I can understand if someone like Google or Microsoft employs lawyers directly, as they have the resources and scale to do so. But someone like Telegram should really not do that. They should use an external legal office when needed. Even keep them on retainer, but definitely not open a legal office inside the company.
Comment on Telegram says it has 'about 30 engineers'; security experts say that's a red flag
dandi8@fedia.io 4 months ago
There are good reasons to dislike Telegram, but having "just" 30 engineers is not one of them. Software development is not a chair factory, more people does not equal more or better quality work as much as 9 women won't give birth to a baby in a month.
Rinox@feddit.it 4 months ago
Badeendje@lemmy.world 4 months ago
30 engineers. You lose half that to people managing the infrastructure alone. That leaves 15 code monkeys. Of 2 are dedicated to deployment and 3 to setting up unit tests (that’s not many btw) you are left with 10 people. If say for a global platform that’s not many at all.
dandi8@fedia.io 4 months ago
If you have separate developers for writing unit tests, and not every developer writing them as they code, something is already very wrong in your project.
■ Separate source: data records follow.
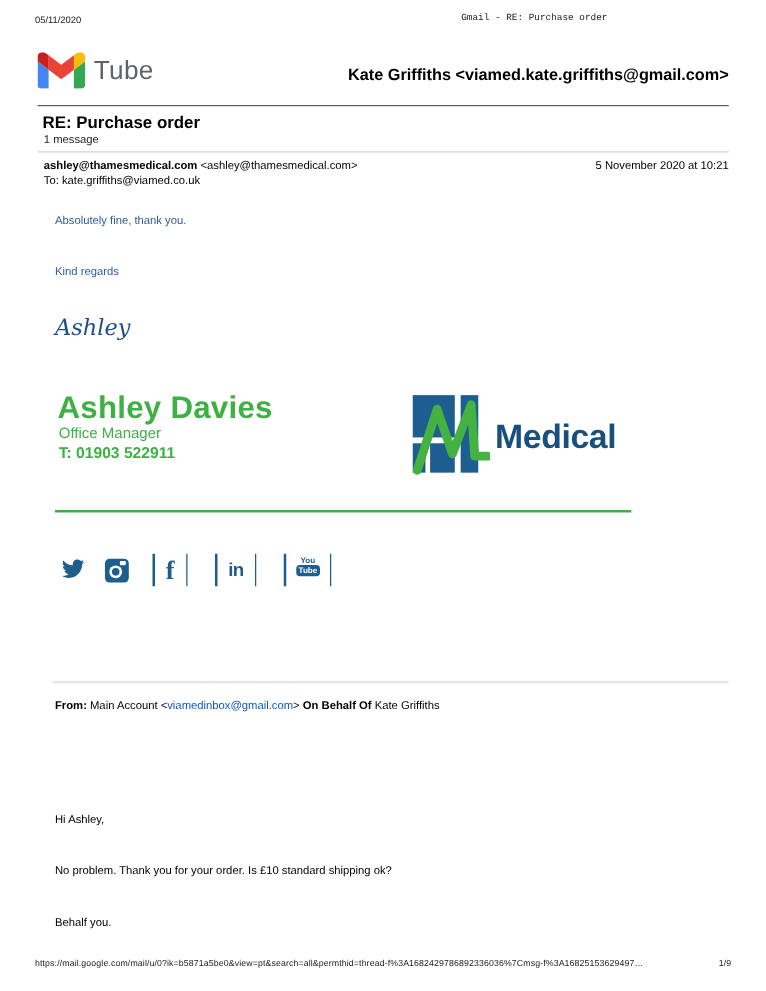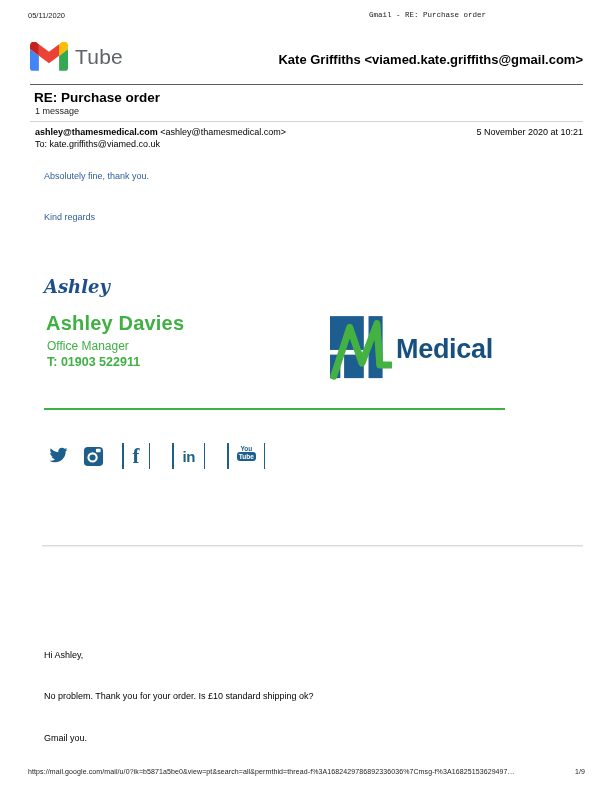--- a/index.html
+++ b/index.html
@@ -25,7 +25,7 @@
   .date-right{font-size:9px;color:#000;}
   
   .blue-text{font-size:9px;}
-  .script-sig{font-family:"DejaVu Serif",serif;font-style:italic;font-weight:bold;font-size:18px;margin-top:24px;}
+  .script-sig{font-family:"DejaVu Serif",serif;font-style:italic;font-weight:normal;font-size:18px;}
   .sig-name{font-size:20px;font-weight:bold;letter-spacing:.2px;}
   .sig-role{font-size:12px;}
   .sig-phone{font-size:12.5px;font-weight:bold;}

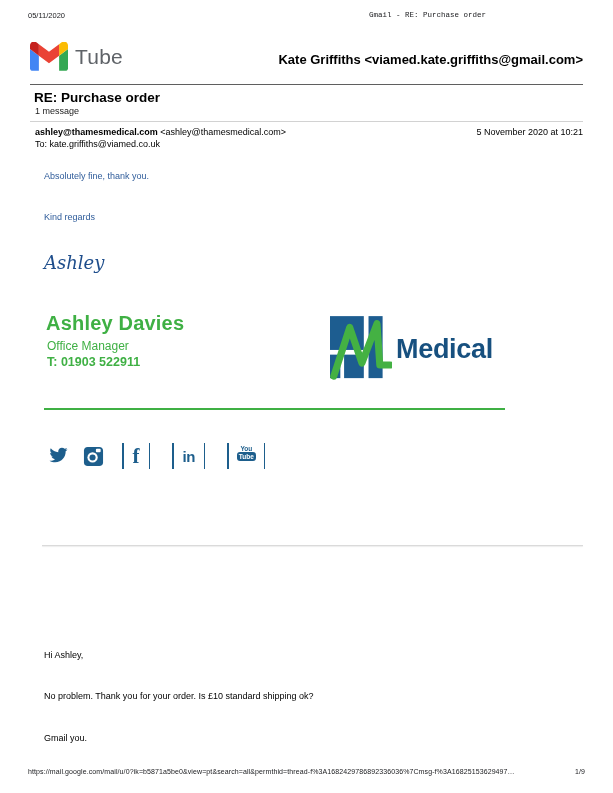--- a/index.html
+++ b/index.html
@@ -26,7 +26,7 @@
   
   .blue-text{font-size:9px;}
   .script-sig{font-family:"DejaVu Serif",serif;font-style:italic;font-weight:normal;font-size:18px;}
-  .sig-name{font-size:20px;font-weight:bold;letter-spacing:.2px;}
+  .sig-name{font-size:25px;font-weight:bold;letter-spacing:.2px;}
   .sig-role{font-size:12px;}
   .sig-phone{font-size:12.5px;font-weight:bold;}
   

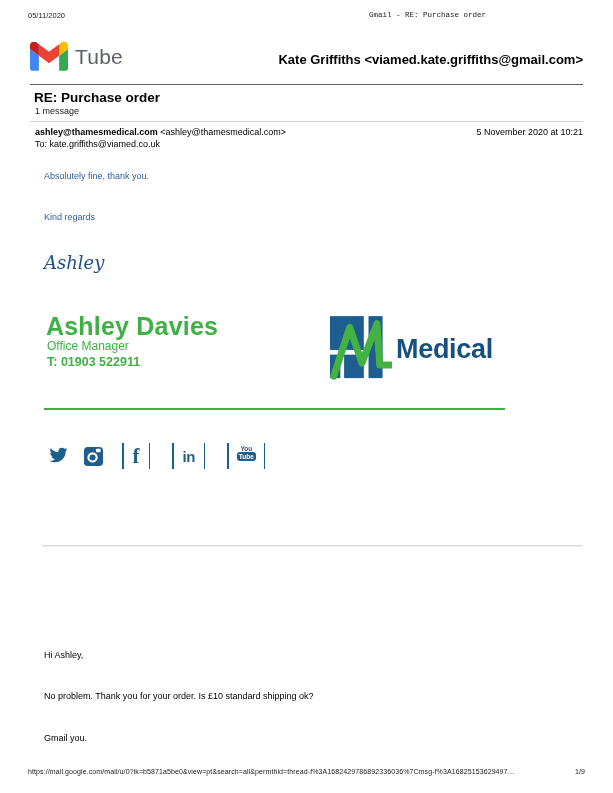--- a/index.html
+++ b/index.html
@@ -137,6 +137,9 @@
 <div class="rule soft" style="left:42px;top:545px;width:541px;"></div>
 
 <div class="abs" style="left:44px;top:559px;">
+  <div class="q-line">
+    <b>From:</b><span> Main Account &lt;</span><a class="q-link" href="#">viamedinbox@gmail.com</a><span>&gt;</span><b> On Behalf Of </b><span>Kate Griffiths</span>
+  </div>
 </div>
 
 <div class="abs q-body" style="left:44px;top:650px;">Hi Ashley,</div>

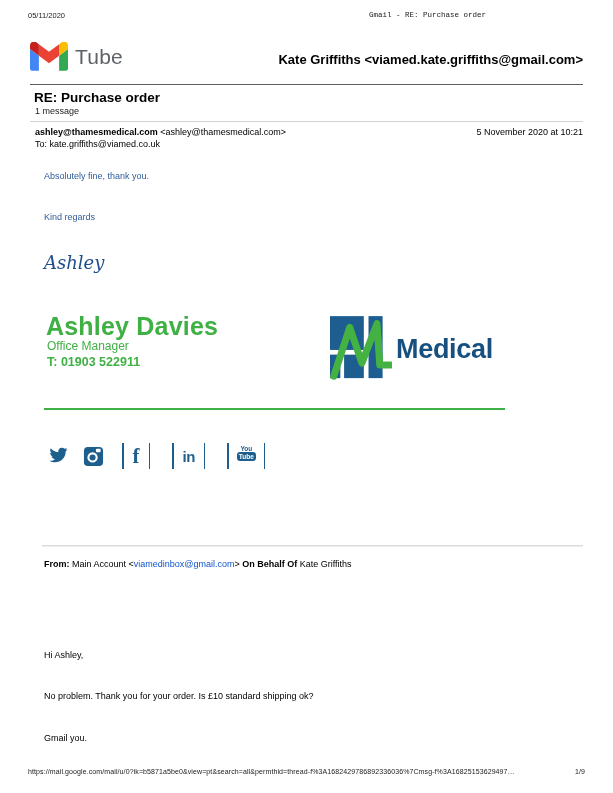--- a/index.html
+++ b/index.html
@@ -144,7 +144,7 @@
 
 <div class="abs q-body" style="left:44px;top:650px;">Hi Ashley,</div>
 <div class="abs q-body" style="left:44px;top:691px;">No problem.  Thank you for your order.  Is £10 standard shipping ok?</div>
-<div class="abs q-body" style="left:44px;top:733px;">Gmail you.</div>
+<div class="abs q-body" style="left:44px;top:733px;">Behalf you.</div>
 
 <div class="abs footer-url" style="left:28px;top:768px;">https://mail.google.com/mail/u/0?ik=b5871a5be0&amp;view=pt&amp;search=all&amp;permthid=thread-f%3A1682429786892336036%7Cmsg-f%3A16825153629497…</div>
 <div class="abs footer-url" style="right:28px;top:768px;">1/9</div>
Deployment and infra should also mostly be setup and forget, by which I mean general devops, like setting up CI and infrastructure-as-code. Using modern practices, which lean towards continuous deployment, releasing a feature should just be a matter of toggling a feature flag. Any dev can do this.
Finally, if your developers are 'code monkeys', you're not ready for a project of this scale.
Badeendje@lemmy.world 4 months ago
Infra setup and forget… this is a large system with plenty of stuff that cyclicly needs to be deployed updated and such. Even with automation the sheer volume and tech in use requires bredth of knowledge. Sure you could do it with less I guess. But with changes on supplier side etc it’s still much work.
And for tests, sure you do it as you go along, but usually it helps to have people going over this and making sure it all stays functional, meets standards and fix things.
dandi8@fedia.io 4 months ago
I have never, in my decade as a software dev, seen a role dedicated to "making sure unit tests stay functional, meet standards and fixing them". That is the developer's job, and the job of the code review.
The tests must be up to standards and functional before the functionality they're testing gets merged into main. Otherwise, yes, you may actually need hundreds of engineers just to keep your application somewhat functional.
ilega_dh@feddit.nl 4 months ago
15 engineers for managing infrastructure?? Are they setting up servers by hand?
Badeendje@lemmy.world 4 months ago
I would not want you as my boss, that’s for sure.
Try covering a 24/7 global service window. I’d think this is on the low end.
And you als need full infra stack knowledge: Server, database, Network, connectivity.
And probably some of these schmucks will get stuck managing the corporate environment too.
dandi8@fedia.io 4 months ago
This comment smells of outdated software development practices.
awesome_lowlander@lemmy.dbzer0.com 4 months ago
30 engineers is startup-sized. 30 engineers to deal with the needs of a sensitive software being used by millions worldwide, and is a huge target for cyberattacks? That’s way below the threshold needed.
dandi8@fedia.io 4 months ago
This sounds like the devs are personally, sword and shield in hand, defending the application from attacks, instead of just writing software which adheres to modern security practices, listening to the Security Officer and occasionally doing an audit.
awesome_lowlander@lemmy.dbzer0.com 4 months ago
They’re not just writing the software, they’re responsible for the infrastructure it’s running on. And keeping that running and secure IS a full time job.
Right now, you sound exactly like one of those C level execs who looks at IT and asks “We haven’t had an issue in years, what do we need to pay them for?”
dandi8@fedia.io 4 months ago
Even if you have a full-time role for continuously auditing the infrastructure, you still didn't show how that needs a 15-person team, and an otherwise-untouched infrastructure should just keep on working (barring sabotage), unless someone really messed something up.
vxx@lemmy.world 4 months ago
I checked, Telegram has 1342 employees.
dandi8@fedia.io 4 months ago
Interesting! Out of curiosity, what is the source? Is there a breakdown per role?
pooberbee@lemmy.ml 4 months ago
And lawyers are pretty likely not staff at all.